Lá se foram 40 anos deste retrato do “país do futuro”. De lá para cá, o que mudou entre o desenvolvimento de Brasília e a retomada do poder democrático? Como forma de homenagem a este clássico, o CinePOP lança mão de alguns pontos de reflexão deste road movie nacional, principalmente, sob a perspectiva do país no exterior.



Um Retrato do Povo Brasileiro

Concebido em 1979, o filme chegou ao mundo no ano seguinte e ecoou a imagem de um país riquíssimo por uma perspectiva natural, porém, mitigado em um viés social, além da constante luta entre suas raízes culturais e a influência do estrangeiro. Homenageada no Festival de Cinema Brasileiro de Paris deste ano, a quadragenária obra merece ser revisitada pelas novas gerações e refletida como um espelho de um povo sonhador, o qual ainda não criou asas e voou. 

Quando projetado em 1980, dentro do período da Ditadura Militar, o filme apresentara sonhadores personagens em busca de uma terra abundante de riquezas.

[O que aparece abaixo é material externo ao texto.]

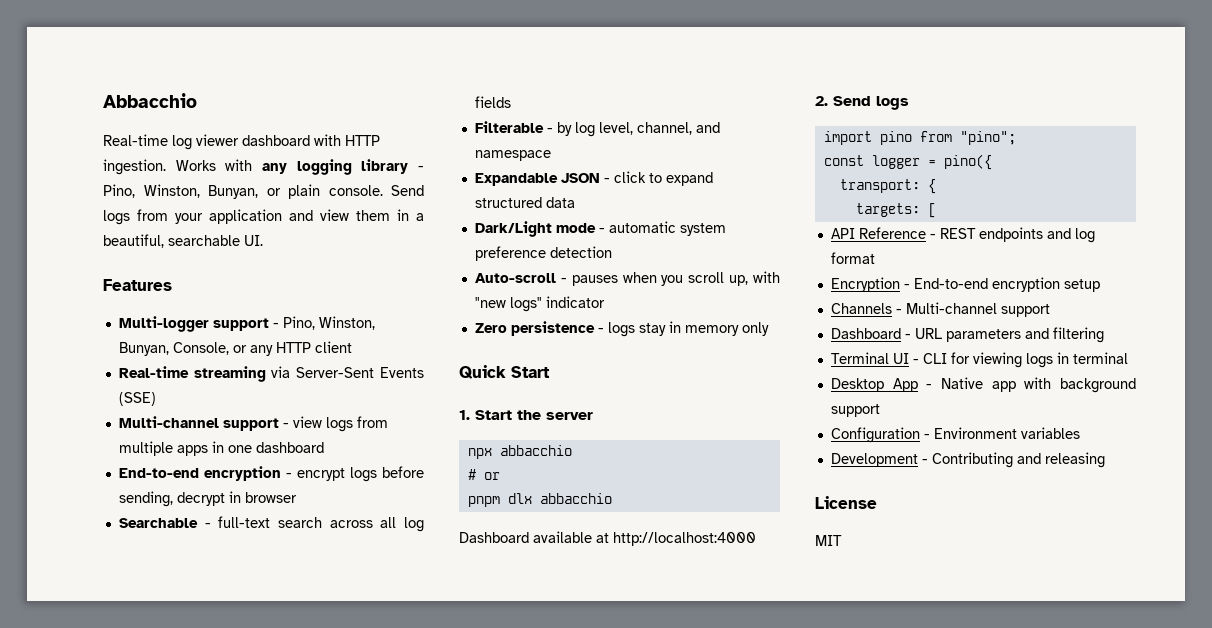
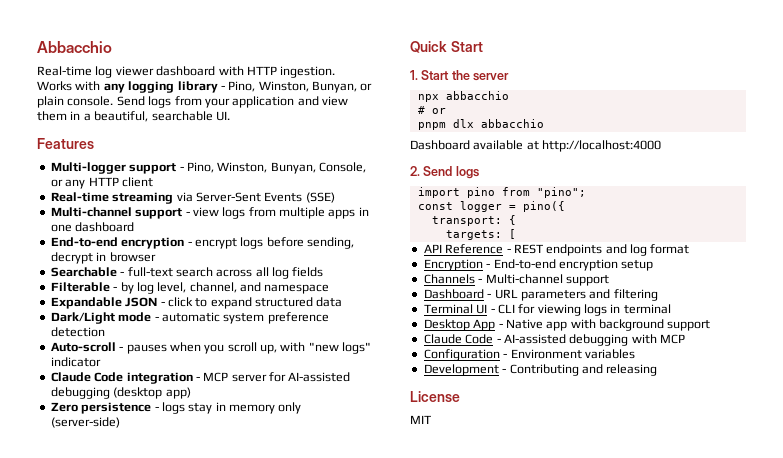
+ Claude Code integration - MCP server for AI-assisted debugging (desktop app)
- Zero persistence - logs stay in memory only
+ Zero persistence - logs stay in memory only (server-side)
+ Claude Code - AI-assisted debugging with MCP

A começar pelo espetáculo de Lorde Cigano ao fazer nevar no sertão nordestino e as excentricidades de sua caravana de artistas mambembes, como a sedutora dançarina “estrangeira” Salomé (Betty Faria) e Andorinha (Príncipe Nabor), dito o “homem mais forte do mundo”. Seduzido pelo espetáculo da trupe itinerante, Ciço (vivido pelo cantor Fábio Jr.), junto da esposa grávida Dasdô (Zaira Zambelli), implora para montar na caçamba da caminhonete e seguir estrada com eles, afinal de contas Ciço é artista, toca sanfona, e anseia por conhecer o mar.

Com essas peças no tabuleiro, Carlos Diegues transmite a ideia do sofrimento contínuo do sertão, a loucura do desenvolvimento em Brasília e os fatores desencadeadores do desmatamento na Amazônia. A gente também pode encarar Bye Bye Brasil como um road movie, no qual o norte e nordeste do país é apresentando em percalços, às vezes dramáticos, às vezes cômicos. A moralidade passa longe do roteiro, mas apresenta abordagens ricas da essência do “jeitinho brasileiro”, a partir do qual os sentimentos são desacomodados à frente das necessidades ocasionais. 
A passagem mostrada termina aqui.